■ **WORK REQUEST**
Lines in the listing below may contain the word "During". State how many do, and nothing more.

■ **DATASET RECORDS**
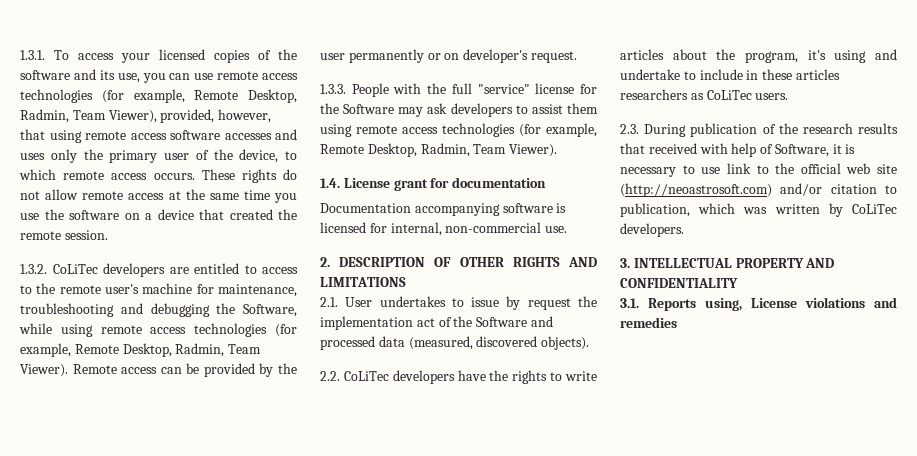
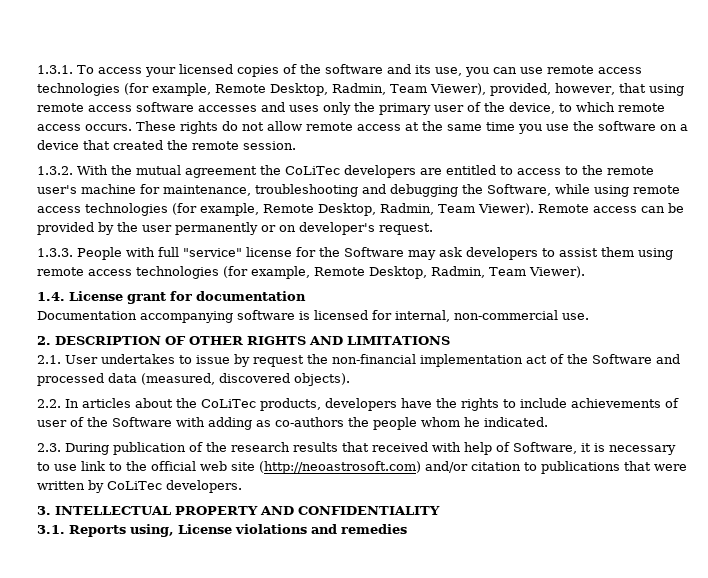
- 1.3.2. CoLiTec developers are entitled to access to the remote user's machine for maintenance, troubleshooting and debugging the Software, while using remote access technologies (for example, Remote Desktop, Radmin, Team Viewer).
+ 1.3.2. With the mutual agreement the CoLiTec developers are entitled to access to the remote user's machine for maintenance, troubleshooting and debugging the Software, while using remote access technologies (for example, Remote Desktop, Radmin, Team Viewer).
- 1.3.3. People with the full "service" license for the Software may ask developers to assist them using remote access technologies (for example, Remote Desktop, Radmin, Team Viewer).
+ 1.3.3. People with full "service" license for the Software may ask developers to assist them using remote access technologies (for example, Remote Desktop, Radmin, Team Viewer).
- 2.1. User undertakes to issue by request the implementation act of the Software and processed data (measured, discovered objects).
+ 2.1. User undertakes to issue by request the non-financial implementation act of the Software and processed data (measured, discovered objects).
- 2.2. CoLiTec developers have the rights to write articles about the program, it's using and undertake to include in these articles researchers as CoLiTec users.
+ 2.2. In articles about the CoLiTec products, developers have the rights to include achievements of user of the Software with adding as co-authors the people whom he indicated.
- 2.3. During publication of the research results that received with help of Software, it is necessary to use link to the official web site (http://neoastrosoft.com) and/or citation to publication, which was written by CoLiTec developers.
+ 2.3. During publication of the research results that received with help of Software, it is necessary to use link to the official web site (http://neoastrosoft.com) and/or citation to publications that were written by CoLiTec developers.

■ **EXERCISE SOLUTION**
2